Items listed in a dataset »
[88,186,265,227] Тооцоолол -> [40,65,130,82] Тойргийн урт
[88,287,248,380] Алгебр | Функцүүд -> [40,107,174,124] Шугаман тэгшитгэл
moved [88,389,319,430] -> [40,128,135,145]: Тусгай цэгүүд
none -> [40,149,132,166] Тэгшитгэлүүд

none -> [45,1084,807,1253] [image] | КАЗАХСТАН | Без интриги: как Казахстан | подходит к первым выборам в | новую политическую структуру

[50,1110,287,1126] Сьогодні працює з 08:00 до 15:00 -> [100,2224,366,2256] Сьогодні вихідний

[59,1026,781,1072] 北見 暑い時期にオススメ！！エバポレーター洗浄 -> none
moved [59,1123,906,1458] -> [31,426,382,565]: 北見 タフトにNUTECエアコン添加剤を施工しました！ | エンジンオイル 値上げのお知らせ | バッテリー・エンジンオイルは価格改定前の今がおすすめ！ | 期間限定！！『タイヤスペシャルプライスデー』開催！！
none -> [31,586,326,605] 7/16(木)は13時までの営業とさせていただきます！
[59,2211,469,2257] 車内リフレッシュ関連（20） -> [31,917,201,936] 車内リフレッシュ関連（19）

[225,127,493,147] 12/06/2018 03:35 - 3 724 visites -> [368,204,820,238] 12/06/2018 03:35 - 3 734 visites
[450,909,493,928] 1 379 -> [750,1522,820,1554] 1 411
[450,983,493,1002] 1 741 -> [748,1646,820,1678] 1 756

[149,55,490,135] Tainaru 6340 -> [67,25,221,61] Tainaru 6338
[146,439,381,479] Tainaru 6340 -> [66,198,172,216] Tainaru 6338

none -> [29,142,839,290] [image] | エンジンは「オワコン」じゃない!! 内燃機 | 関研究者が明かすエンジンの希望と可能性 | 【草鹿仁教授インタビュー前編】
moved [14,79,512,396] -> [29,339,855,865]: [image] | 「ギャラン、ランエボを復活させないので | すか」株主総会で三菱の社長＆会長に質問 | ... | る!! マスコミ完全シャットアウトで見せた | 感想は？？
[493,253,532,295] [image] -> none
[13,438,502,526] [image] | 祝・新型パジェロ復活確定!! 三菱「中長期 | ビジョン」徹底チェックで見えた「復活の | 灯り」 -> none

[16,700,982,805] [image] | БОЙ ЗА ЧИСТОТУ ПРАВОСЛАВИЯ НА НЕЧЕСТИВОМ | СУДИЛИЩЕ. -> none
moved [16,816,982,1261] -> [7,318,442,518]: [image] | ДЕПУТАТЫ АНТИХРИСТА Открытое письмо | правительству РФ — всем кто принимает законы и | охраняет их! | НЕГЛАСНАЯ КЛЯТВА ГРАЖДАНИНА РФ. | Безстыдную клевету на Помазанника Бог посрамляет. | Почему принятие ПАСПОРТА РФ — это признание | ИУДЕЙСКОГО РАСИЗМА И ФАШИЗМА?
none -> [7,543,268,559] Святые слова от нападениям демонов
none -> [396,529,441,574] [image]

Your objective » Once you have read the records, output each one exactly as written.

Written response »
[88,186,265,227] Тооцоолол -> [40,65,130,82] Тойргийн урт
[88,287,248,380] Алгебр | Функцүүд -> [40,107,174,124] Шугаман тэгшитгэл
moved [88,389,319,430] -> [40,128,135,145]: Тусгай цэгүүд
none -> [40,149,132,166] Тэгшитгэлүүд

none -> [45,1084,807,1253] [image] | КАЗАХСТАН | Без интриги: как Казахстан | подходит к первым выборам в | новую политическую структуру

[50,1110,287,1126] Сьогодні працює з 08:00 до 15:00 -> [100,2224,366,2256] Сьогодні вихідний

[59,1026,781,1072] 北見 暑い時期にオススメ！！エバポレーター洗浄 -> none
moved [59,1123,906,1458] -> [31,426,382,565]: 北見 タフトにNUTECエアコン添加剤を施工しました！ | エンジンオイル 値上げのお知らせ | バッテリー・エンジンオイルは価格改定前の今がおすすめ！ | 期間限定！！『タイヤスペシャルプライスデー』開催！！
none -> [31,586,326,605] 7/16(木)は13時までの営業とさせていただきます！
[59,2211,469,2257] 車内リフレッシュ関連（20） -> [31,917,201,936] 車内リフレッシュ関連（19）

[225,127,493,147] 12/06/2018 03:35 - 3 724 visites -> [368,204,820,238] 12/06/2018 03:35 - 3 734 visites
[450,909,493,928] 1 379 -> [750,1522,820,1554] 1 411
[450,983,493,1002] 1 741 -> [748,1646,820,1678] 1 756

[149,55,490,135] Tainaru 6340 -> [67,25,221,61] Tainaru 6338
[146,439,381,479] Tainaru 6340 -> [66,198,172,216] Tainaru 6338

none -> [29,142,839,290] [image] | エンジンは「オワコン」じゃない!! 内燃機 | 関研究者が明かすエンジンの希望と可能性 | 【草鹿仁教授インタビュー前編】
moved [14,79,512,396] -> [29,339,855,865]: [image] | 「ギャラン、ランエボを復活させないので | すか」株主総会で三菱の社長＆会長に質問 | ... | る!! マスコミ完全シャットアウトで見せた | 感想は？？
[493,253,532,295] [image] -> none
[13,438,502,526] [image] | 祝・新型パジェロ復活確定!! 三菱「中長期 | ビジョン」徹底チェックで見えた「復活の | 灯り」 -> none

[16,700,982,805] [image] | БОЙ ЗА ЧИСТОТУ ПРАВОСЛАВИЯ НА НЕЧЕСТИВОМ | СУДИЛИЩЕ. -> none
moved [16,816,982,1261] -> [7,318,442,518]: [image] | ДЕПУТАТЫ АНТИХРИСТА Открытое письмо | правительству РФ — всем кто принимает законы и | охраняет их! | НЕГЛАСНАЯ КЛЯТВА ГРАЖДАНИНА РФ. | Безстыдную клевету на Помазанника Бог посрамляет. | Почему принятие ПАСПОРТА РФ — это признание | ИУДЕЙСКОГО РАСИЗМА И ФАШИЗМА?
none -> [7,543,268,559] Святые слова от нападениям демонов
none -> [396,529,441,574] [image]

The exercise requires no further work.